Data for analysis »

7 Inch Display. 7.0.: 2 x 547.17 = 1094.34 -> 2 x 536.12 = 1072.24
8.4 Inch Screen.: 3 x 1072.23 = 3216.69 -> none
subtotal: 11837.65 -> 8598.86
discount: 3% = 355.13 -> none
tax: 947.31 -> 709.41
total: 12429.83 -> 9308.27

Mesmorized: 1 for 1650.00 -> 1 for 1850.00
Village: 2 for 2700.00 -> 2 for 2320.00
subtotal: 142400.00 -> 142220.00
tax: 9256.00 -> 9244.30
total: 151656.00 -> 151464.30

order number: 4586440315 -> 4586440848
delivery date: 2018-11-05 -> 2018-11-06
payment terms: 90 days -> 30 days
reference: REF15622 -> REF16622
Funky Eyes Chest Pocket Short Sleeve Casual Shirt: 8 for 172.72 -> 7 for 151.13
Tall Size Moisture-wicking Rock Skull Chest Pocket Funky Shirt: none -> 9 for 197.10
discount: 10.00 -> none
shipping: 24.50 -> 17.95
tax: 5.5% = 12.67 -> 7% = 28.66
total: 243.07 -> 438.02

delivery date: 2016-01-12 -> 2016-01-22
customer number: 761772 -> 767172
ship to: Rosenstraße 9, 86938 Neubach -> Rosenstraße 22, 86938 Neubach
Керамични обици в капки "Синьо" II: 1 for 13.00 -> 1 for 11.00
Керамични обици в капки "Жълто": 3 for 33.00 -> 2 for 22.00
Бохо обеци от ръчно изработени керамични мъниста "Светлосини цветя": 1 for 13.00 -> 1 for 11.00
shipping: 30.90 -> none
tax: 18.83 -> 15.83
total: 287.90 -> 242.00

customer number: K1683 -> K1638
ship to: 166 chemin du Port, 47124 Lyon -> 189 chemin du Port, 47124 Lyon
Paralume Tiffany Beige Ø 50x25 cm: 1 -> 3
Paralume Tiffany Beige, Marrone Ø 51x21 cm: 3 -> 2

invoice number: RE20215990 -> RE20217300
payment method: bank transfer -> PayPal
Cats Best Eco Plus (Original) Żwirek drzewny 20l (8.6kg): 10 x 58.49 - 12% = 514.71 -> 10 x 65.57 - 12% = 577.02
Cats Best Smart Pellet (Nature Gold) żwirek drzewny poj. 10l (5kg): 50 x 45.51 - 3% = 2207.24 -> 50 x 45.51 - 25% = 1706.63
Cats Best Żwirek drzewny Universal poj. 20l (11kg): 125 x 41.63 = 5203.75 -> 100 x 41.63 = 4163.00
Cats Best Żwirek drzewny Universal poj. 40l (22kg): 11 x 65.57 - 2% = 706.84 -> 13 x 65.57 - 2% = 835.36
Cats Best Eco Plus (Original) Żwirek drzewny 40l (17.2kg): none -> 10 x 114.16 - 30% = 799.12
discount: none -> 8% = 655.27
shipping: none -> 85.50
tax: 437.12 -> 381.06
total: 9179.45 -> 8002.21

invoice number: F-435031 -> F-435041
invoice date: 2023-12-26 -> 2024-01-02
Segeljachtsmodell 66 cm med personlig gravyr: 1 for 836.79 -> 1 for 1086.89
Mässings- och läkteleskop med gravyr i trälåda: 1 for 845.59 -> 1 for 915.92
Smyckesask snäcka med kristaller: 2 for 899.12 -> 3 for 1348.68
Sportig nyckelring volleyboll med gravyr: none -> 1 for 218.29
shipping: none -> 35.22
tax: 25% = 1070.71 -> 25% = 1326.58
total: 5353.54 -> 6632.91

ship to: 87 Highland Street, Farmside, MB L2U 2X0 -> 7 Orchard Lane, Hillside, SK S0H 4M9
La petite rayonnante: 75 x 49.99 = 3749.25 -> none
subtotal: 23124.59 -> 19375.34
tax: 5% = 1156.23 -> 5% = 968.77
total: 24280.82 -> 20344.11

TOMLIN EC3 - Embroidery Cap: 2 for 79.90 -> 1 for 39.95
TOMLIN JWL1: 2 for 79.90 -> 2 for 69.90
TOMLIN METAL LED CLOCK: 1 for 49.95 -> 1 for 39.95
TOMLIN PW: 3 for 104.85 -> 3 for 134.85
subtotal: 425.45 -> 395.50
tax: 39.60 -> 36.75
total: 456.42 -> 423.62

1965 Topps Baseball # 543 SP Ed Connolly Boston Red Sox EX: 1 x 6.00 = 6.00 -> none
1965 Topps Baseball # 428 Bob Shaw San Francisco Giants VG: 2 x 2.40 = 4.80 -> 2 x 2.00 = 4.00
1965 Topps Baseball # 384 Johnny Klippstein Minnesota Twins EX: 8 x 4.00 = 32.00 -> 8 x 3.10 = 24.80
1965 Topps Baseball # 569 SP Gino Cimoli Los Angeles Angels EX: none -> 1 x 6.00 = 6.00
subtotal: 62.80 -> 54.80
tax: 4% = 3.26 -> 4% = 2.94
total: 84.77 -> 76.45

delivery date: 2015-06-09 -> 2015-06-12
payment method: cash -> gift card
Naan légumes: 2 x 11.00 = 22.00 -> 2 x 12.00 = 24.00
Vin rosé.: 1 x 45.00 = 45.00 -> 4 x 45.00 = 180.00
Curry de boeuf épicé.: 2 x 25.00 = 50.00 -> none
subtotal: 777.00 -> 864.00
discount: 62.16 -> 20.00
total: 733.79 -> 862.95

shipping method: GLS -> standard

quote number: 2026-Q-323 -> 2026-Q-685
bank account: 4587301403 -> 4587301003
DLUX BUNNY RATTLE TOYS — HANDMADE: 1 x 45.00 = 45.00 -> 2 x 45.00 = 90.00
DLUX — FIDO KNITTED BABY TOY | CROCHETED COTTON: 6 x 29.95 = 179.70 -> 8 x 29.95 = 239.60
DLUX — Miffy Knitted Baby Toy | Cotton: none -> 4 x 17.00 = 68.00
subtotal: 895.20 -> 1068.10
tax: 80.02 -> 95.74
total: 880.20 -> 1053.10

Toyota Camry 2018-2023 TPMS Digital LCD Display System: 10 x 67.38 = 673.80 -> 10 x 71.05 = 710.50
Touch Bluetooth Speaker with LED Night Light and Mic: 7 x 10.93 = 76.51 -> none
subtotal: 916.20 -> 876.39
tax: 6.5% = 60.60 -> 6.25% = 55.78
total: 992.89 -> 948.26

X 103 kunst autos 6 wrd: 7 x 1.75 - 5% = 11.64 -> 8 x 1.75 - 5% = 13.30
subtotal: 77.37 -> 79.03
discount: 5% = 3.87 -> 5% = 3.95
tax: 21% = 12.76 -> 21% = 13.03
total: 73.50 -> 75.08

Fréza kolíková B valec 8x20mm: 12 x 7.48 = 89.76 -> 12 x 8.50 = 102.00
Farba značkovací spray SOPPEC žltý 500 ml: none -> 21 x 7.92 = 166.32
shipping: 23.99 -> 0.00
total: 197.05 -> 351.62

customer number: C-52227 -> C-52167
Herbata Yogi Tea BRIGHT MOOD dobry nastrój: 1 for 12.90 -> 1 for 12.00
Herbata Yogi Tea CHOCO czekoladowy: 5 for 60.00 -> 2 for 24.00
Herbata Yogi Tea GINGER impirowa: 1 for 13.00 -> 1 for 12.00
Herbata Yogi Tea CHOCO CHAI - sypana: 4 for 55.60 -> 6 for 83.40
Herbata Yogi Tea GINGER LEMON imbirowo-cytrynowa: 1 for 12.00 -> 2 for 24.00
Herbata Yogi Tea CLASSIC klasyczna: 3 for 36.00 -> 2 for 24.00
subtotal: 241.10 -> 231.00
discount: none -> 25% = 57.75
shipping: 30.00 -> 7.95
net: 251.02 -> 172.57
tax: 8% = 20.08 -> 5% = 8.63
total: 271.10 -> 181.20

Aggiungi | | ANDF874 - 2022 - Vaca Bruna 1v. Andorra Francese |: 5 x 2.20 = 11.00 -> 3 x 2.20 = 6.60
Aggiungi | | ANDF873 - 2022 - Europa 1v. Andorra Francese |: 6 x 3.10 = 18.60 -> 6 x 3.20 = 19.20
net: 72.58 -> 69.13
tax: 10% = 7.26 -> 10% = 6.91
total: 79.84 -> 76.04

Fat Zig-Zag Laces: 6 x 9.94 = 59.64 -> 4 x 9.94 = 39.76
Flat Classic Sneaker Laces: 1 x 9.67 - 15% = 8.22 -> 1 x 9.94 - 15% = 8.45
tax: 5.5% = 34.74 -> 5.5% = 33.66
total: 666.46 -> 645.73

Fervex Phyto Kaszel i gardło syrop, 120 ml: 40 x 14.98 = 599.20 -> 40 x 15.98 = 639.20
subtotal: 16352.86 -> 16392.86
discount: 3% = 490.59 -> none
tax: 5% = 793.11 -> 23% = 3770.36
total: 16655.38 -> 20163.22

What to do »
Reproduce word for word the material above, beginning with the line that contains "DLUX — FIDO" and ending with the line that contains "total: 271.10 -> 181.20".

Answer section »
DLUX — FIDO KNITTED BABY TOY | CROCHETED COTTON: 6 x 29.95 = 179.70 -> 8 x 29.95 = 239.60
DLUX — Miffy Knitted Baby Toy | Cotton: none -> 4 x 17.00 = 68.00
subtotal: 895.20 -> 1068.10
tax: 80.02 -> 95.74
total: 880.20 -> 1053.10

Toyota Camry 2018-2023 TPMS Digital LCD Display System: 10 x 67.38 = 673.80 -> 10 x 71.05 = 710.50
Touch Bluetooth Speaker with LED Night Light and Mic: 7 x 10.93 = 76.51 -> none
subtotal: 916.20 -> 876.39
tax: 6.5% = 60.60 -> 6.25% = 55.78
total: 992.89 -> 948.26

X 103 kunst autos 6 wrd: 7 x 1.75 - 5% = 11.64 -> 8 x 1.75 - 5% = 13.30
subtotal: 77.37 -> 79.03
discount: 5% = 3.87 -> 5% = 3.95
tax: 21% = 12.76 -> 21% = 13.03
total: 73.50 -> 75.08

Fréza kolíková B valec 8x20mm: 12 x 7.48 = 89.76 -> 12 x 8.50 = 102.00
Farba značkovací spray SOPPEC žltý 500 ml: none -> 21 x 7.92 = 166.32
shipping: 23.99 -> 0.00
total: 197.05 -> 351.62

customer number: C-52227 -> C-52167
Herbata Yogi Tea BRIGHT MOOD dobry nastrój: 1 for 12.90 -> 1 for 12.00
Herbata Yogi Tea CHOCO czekoladowy: 5 for 60.00 -> 2 for 24.00
Herbata Yogi Tea GINGER impirowa: 1 for 13.00 -> 1 for 12.00
Herbata Yogi Tea CHOCO CHAI - sypana: 4 for 55.60 -> 6 for 83.40
Herbata Yogi Tea GINGER LEMON imbirowo-cytrynowa: 1 for 12.00 -> 2 for 24.00
Herbata Yogi Tea CLASSIC klasyczna: 3 for 36.00 -> 2 for 24.00
subtotal: 241.10 -> 231.00
discount: none -> 25% = 57.75
shipping: 30.00 -> 7.95
net: 251.02 -> 172.57
tax: 8% = 20.08 -> 5% = 8.63
total: 271.10 -> 181.20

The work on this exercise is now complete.